Name: Jaymie Ruddock SMU id: 47428255 feature based grading: -- variables row, interprets column -- can also parse functions but I could not figure out how it was handling AST
This note describes the final project for the Programming Languages class.
The project involves implementing a small yet relatively powerful programming language. The language you implement will support functions, closures, recursion, bound variables, conditional logic, and integer arithmetic.
The language is called Smurf (because it is small, and if languages had colors, it would be blue).
[ ] everything I'll need to build a running version of your submission (source, dependency loading, etc)
[ ] a build file that will create an executable (if required)
[ ] a script that will run the tests.
[ ] packaged into a PR that MUST INCLUDE your SMU ID and name.
(see Deliverables for more details)
At the end of this document you'll find an EBNF grammar for Smurf, followed by a description of the required semantics.
Your job will be to implement a Smurf interpreter that passes a set of included tests. Your implementation will possibly contain a lexer, and definitely contain a parser and an interpreter.
Your interpreter will be invoked from the command line. It takes a single parameter: the name of a file containing Smurf code. It will then compile and run that code, displaying any output.
The underlying goal is to show me that you understand the workings of a language (both the parsing at compile time and the execution at runtime).
You can implement this project in the language of your choice. You may use
lexing and parsing tools available for that language. For example, if you were
implementing in Python, you might choose to use a PEG parser library such as
Arpeggio. If instead you choose to implement Smurf in C++, you might choose a
C++ PEG parser, or you could go old-school and use flex
for lexing and byacc
for parsing and AST generation. (FWIW, using byacc
and flex
will probably
increase the level of effort by a factor of two.)
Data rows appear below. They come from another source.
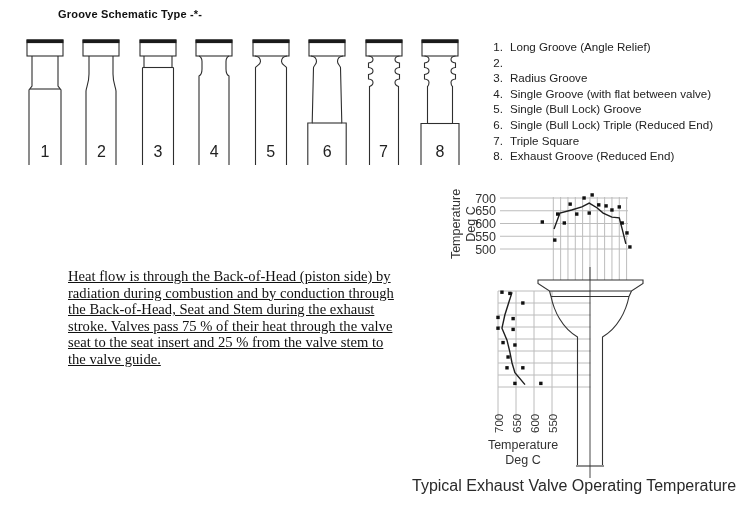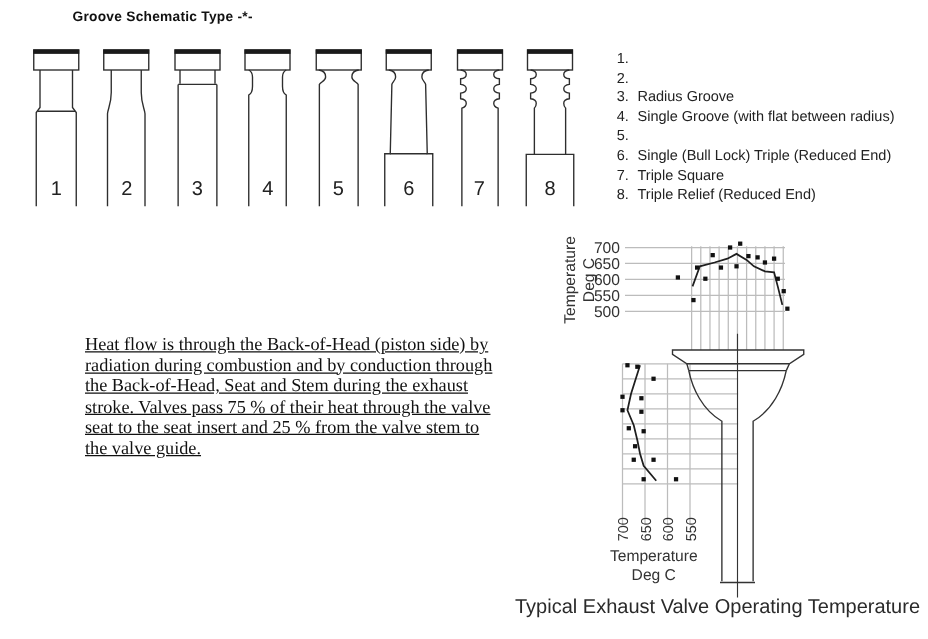--- a/index.html
+++ b/index.html
@@ -117,46 +117,48 @@
         <path class="stroke" d="M43.5,18 C39.5,18.5 39,20 39,21.5 C39,23 39.5,24.5 43.5,25 L43.5,29.5 C39.5,30 39,31.5 39,33 C39,34.5 39.5,36 43.5,36.5 L43.5,41 C39.5,41.5 39,43 39,44.5 C39,46 39.5,47.5 40.5,48.5 L40.5,85.5 L47,85.5 L47,127"></path>
         <path class="stroke" d="M15.5,85.5 L40.5,85.5"></path>
       </svg>
       <span class="num">8</span>
     </div>
   </div>
 
   <div id="legend">
     <div class="lrow">
         <span class="lnum">1.</span>
+        <span>Long Groove (Angle Relief)</span>
       </div>
     <div class="lrow">
         <span class="lnum">2.</span>
       </div>
     <div class="lrow">
         <span class="lnum">3.</span>
         <span>Radius Groove</span>
       </div>
     <div class="lrow">
         <span class="lnum">4.</span>
-        <span>Single Groove (with flat between radius)</span>
+        <span>Single Groove (with flat between valve)</span>
       </div>
     <div class="lrow">
         <span class="lnum">5.</span>
+        <span>Single (Bull Lock) Groove</span>
       </div>
     <div class="lrow">
         <span class="lnum">6.</span>
         <span>Single (Bull Lock) Triple (Reduced End)</span>
       </div>
     <div class="lrow">
         <span class="lnum">7.</span>
         <span>Triple Square</span>
       </div>
     <div class="lrow">
         <span class="lnum">8.</span>
-        <span>Triple Relief (Reduced End)</span>
+        <span>Exhaust Groove (Reduced End)</span>
       </div>
   </div>
 
   <div id="para">Heat flow is through the Back-of-Head (piston side) by radiation during combustion and by conduction through the Back-of-Head, Seat and Stem during the exhaust stroke. Valves pass 75 % of their heat through the valve seat to the seat insert and 25 % from the valve stem to the valve guide.</div>
 
   <svg id="diagram" viewBox="413 180 329 300">
     <g id="grid">
         <line x1="500" y1="198" x2="628" y2="198"></line>
         <line x1="500" y1="210.75" x2="628" y2="210.75"></line>
         <line x1="500" y1="223.5" x2="628" y2="223.5"></line>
You'll deliver your work as a PR. Your commit should include all source files—both program source and (if you used them) lexical definitions or grammars used by any code generation tools.
If the programming language you used requires compilation and/or linking, you will need to include a script or makefile that does this. If your code has external dependencies, then you must include a separate script that will install these.
I'll be running your code under Ubuntu inside a Docker container. If you wanted to do the same, you could also manage your dependencies by including a Dockerfile.
Finally, I'll need you to include a script that runs the tests: see the next section.
To summarize, you'll deliver:
-
everything I'll need to build a running version of your submission (source, dependency loading, etc)
-
a build file that will create an executable (if required)
-
a script that will run the tests.
These will be packaged into a PR that MUST INCLUDE your SMU ID and name.
You'll find a set of files in the test_cases
directory. The files whose names
end .smu
are Smurf source files. These contain code to be executed by your
interpreter. They also contain the expected output (as comments). For example,
the start of the file 00_expr.smu
is:
print(1) #=> 1
print(3 - 1) #=> 2
print(2+1) #=> 3
When you run this code using your interpreter, it should produce the output:
Print: 1
Print: 2
Print: 3
Rather than eyeballing the output, you should run these tests using
the supplied Python script test_runner.py
.
The test_runner script takes a single parameter: the command needed to run your
interpreter. The test runner will automatically then invoke your interpreter on
each of the test programs and verify the output. For example, if your
interpreter is written in Python, and it lives in the directory smu/
, then you
can start the tests using:
$ python3 test_runner.py "/usr/local/bin/python3 smu/interpreter.py"
program = code EOF
comment = "#" r'.*'
code = statement*
statement = "let" variable_declaration
| assignment
| expr
variable_declaration = decl ("," decl)*
decl = identifier ("=" expr)?
identifier = [a-z][a-zA-Z_0-9]*
variable_reference = identifier
if_expression = expr brace_block ( "else" brace_block )?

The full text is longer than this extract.